The pipeline extension project of Kinder Morgan, parent company of Tennessee Gas, has been mired in legal entanglements. The Federal Energy Regulatory Commission approved the project and gave the go-ahead for tree clearing and construction on April 12. Dubbed the Connecticut Expansion Project, the operation would extend the company’s existing natural gas pipeline infrastructure across three states–New York, Connecticut and Massachusetts–and see four miles of new underground pipeline.
But expanding the existing pipeline corridor in the Otis State Forest requires clearing of dozens of acres of forest now owned by the state, which purchased it for conservation and put it into protection under the Department of Conservation Resources and the state constitution.
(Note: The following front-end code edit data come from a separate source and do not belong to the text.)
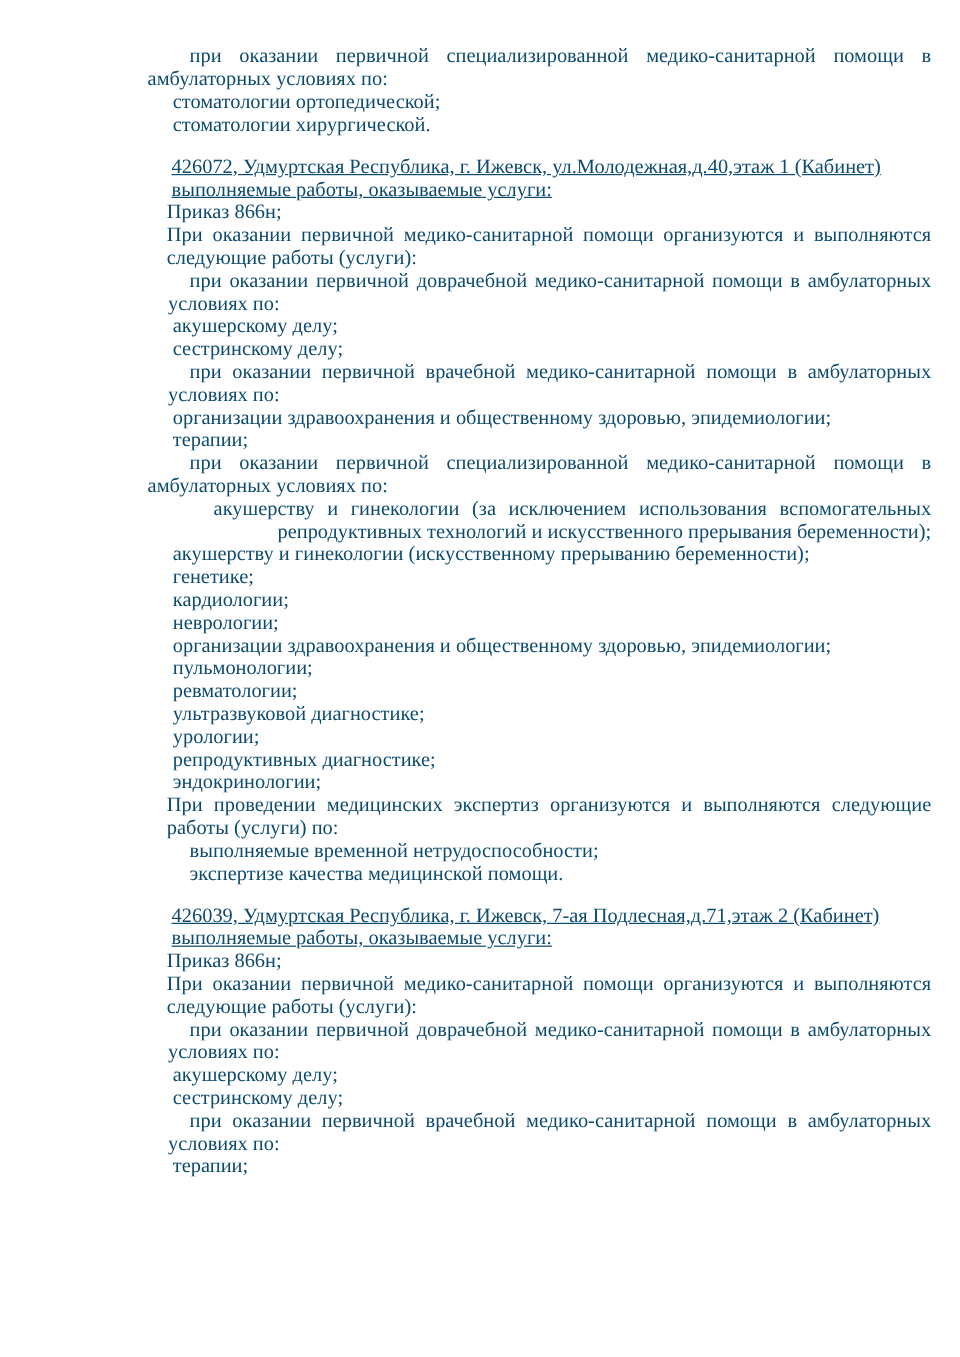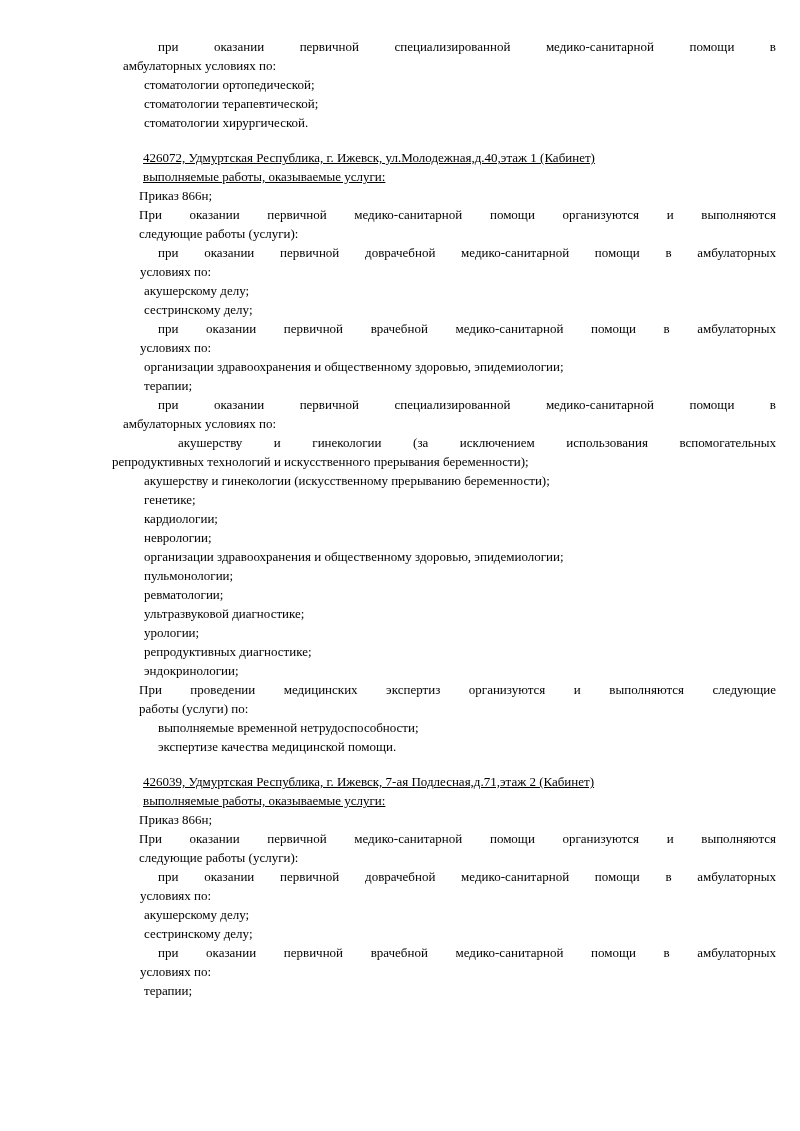--- a/index.html
+++ b/index.html
@@ -2,51 +2,50 @@
 <html><head>
 <meta charset="utf-8">
 <style>
   * { margin: 0; padding: 0; box-sizing: border-box; }
   html, body { background: #ffffff; }
   .page {
     position: relative;
     width: 800px;
     height: 1131px;
     background: #ffffff;
-    color: #000000;
+    color: #0c4a6e;
     font-family: "Liberation Serif", "DejaVu Serif", serif;
-    font-size: 13px;
+    font-size: 17px;
     line-height: 19px;
     overflow: hidden;
   }
   .doc { padding: 37px 24px 0 112px; }
   .ln { }
   .j { text-align: justify; text-align-last: justify; }
   .ml-addr      { margin-left: 31px; text-decoration: underline; }
   .ml-l1        { margin-left: 27px; }
   .ml-item      { margin-left: 32px; }
   .ml-exp       { margin-left: 46px; }
   .ml-first     { margin-left: 46px; }
   .ml-cont      { margin-left: 28px; }
   .ml-contspec  { margin-left: 11px; }
   .ml-deepfirst { margin-left: 66px; }
-  .ml-deepcont  { margin-left: 0; }
+  .ml-deepcont  { margin-left: 0; text-align: right; }
   .gap { height: 16px; }
 </style>
 </head>
 <body>
 
 <div class="page">
   <div class="doc">
 
     <section>
       <div class="ln ml-first j">при оказании первичной специализированной медико-санитарной помощи в</div>
       <div class="ln ml-contspec">амбулаторных условиях по:</div>
       <div class="ln ml-item">стоматологии ортопедической;</div>
-      <div class="ln ml-item">стоматологии терапевтической;</div>
       <div class="ln ml-item">стоматологии хирургической.</div>
     </section>
 
     <div class="gap"></div>
 
     <section>
       <div class="ln ml-addr">426072, Удмуртская Республика, г. Ижевск, ул.Молодежная,д.40,этаж 1 (Кабинет)</div>
       <div class="ln ml-addr">выполняемые работы, оказываемые услуги:</div>
       <div class="ln ml-l1">Приказ 866н;</div>
       <div class="ln ml-l1 j">При оказании первичной медико-санитарной помощи организуются и выполняются</div>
After the company sued to continue, Berkshire Superior Court Judge John Agostini ruled in favor of Kinder Morgan subsidiary Tennessee Natural Gas, basing his opinion on the Supremacy Clause of the United States Constitution, which gives federal laws such as the 1938 Natural Gas Act precedence over state laws when conflicts occur.
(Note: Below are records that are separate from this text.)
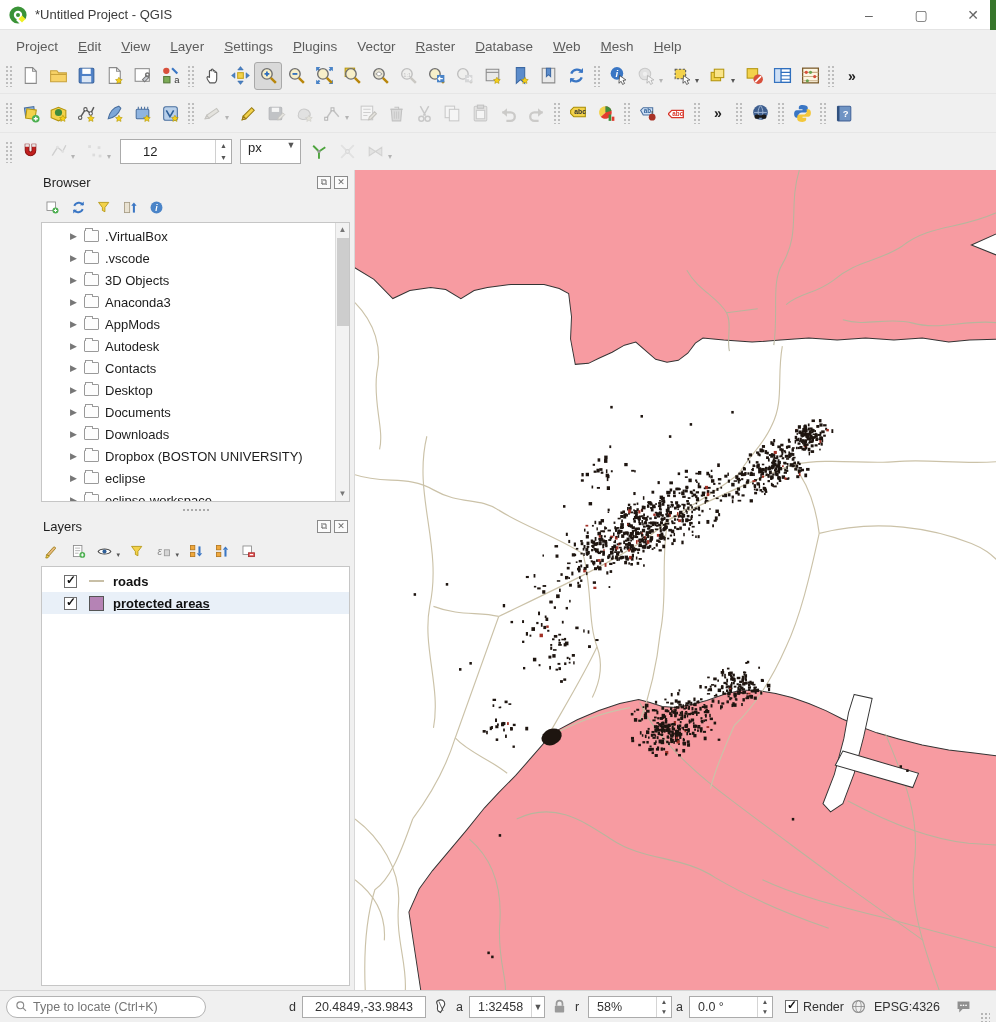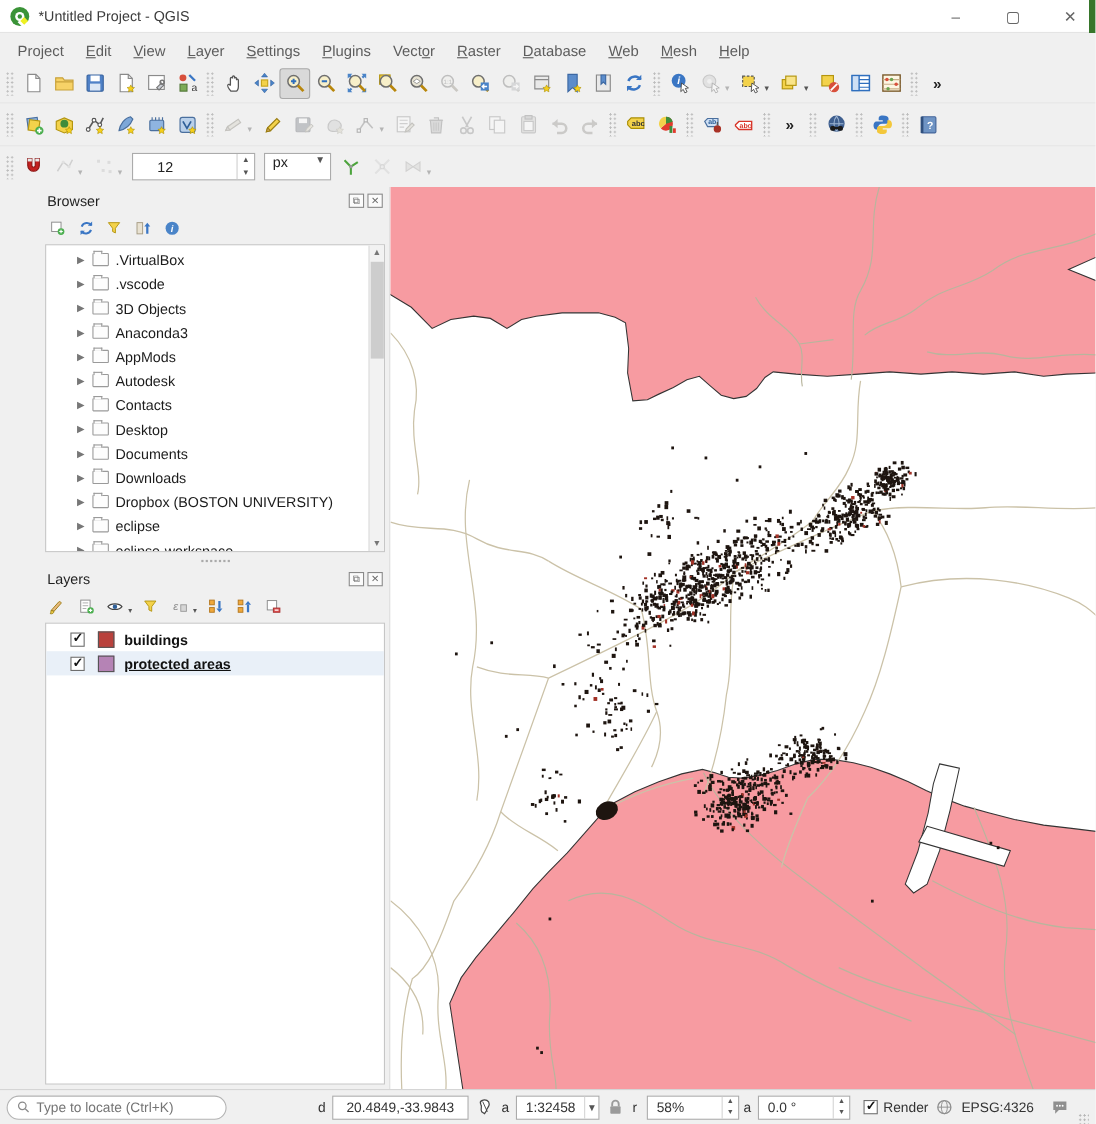--- a/index.html
+++ b/index.html
@@ -764,22 +764,22 @@
           <svg viewBox="0 0 20 20">
             <rect x="3.5" y="3.5" width="10" height="10" fill="#fff" stroke="#8a8a8a"></rect>
             <rect x="10" y="11.5" width="7" height="4.5" fill="#e05050" stroke="#a83030"></rect>
             <line x1="11.5" y1="13.7" x2="15.5" y2="13.7" stroke="#fff" stroke-width="1.4"></line>
           </svg>
         </div>
       </div>
     <div class="layers-list" id="layers-list">
         <div class="layer-row">
           <span class="cb checked"></span>
-          <span class="swatch fill" style="background:#b9413c"></span>
-          <span class="layer-label">buildings</span>
+          <span class="swatch line" style="border-top-color:#c8bfa6"></span>
+          <span class="layer-label">roads</span>
         </div>
         <div class="layer-row selected">
           <span class="cb checked"></span>
           <span class="swatch fill" style="background:#b583b5"></span>
           <span class="layer-label underline">protected areas</span>
         </div>
       </div>
   </div>
 
   <div class="map">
Then, earlier this month, after FERC issued its Notice to Proceed, it was off the races. In response, Rep. Richard Neal and Sen. Elizabeth Warren demanded FERC revoke the notice, but to little, if any, effect.
Frustrated with the lack of clarity on the matter of trespassing, Vrabel instructed Zlatnik, who is working pro bono for Sugar Shack, to research the issue and write a letter to him with the definitions of “improved or enclosed” and fax it to him by 4 p.m. The hearing on the civil charges will continue on July 18.
Meanwhile the protesters continue their work. After the adjournment they held a news conference outside. Several of them posed in a line wearing lettered T-shirts that spelled “Save Our Climate.” They had attempted to perform the same stunt in the courtroom and were admonished by Vrabel.
Reporters were informed that the Sugar Shack Alliance, which has constructed a “Thoreau Cabin Pipeline Barricade” on the abutting property of Sue Baxter, will stage a Celebration of Resistance to Fossil Fuels event at the Cold Spring Road site on Saturday at 10 a.m.
Interested persons should gather at Spectacle Pond and march in a “funeral procession” to view the pipeline construction. There will be a speaker and music in celebration of the resistance to the project and an optional potluck lunch gathering after the event.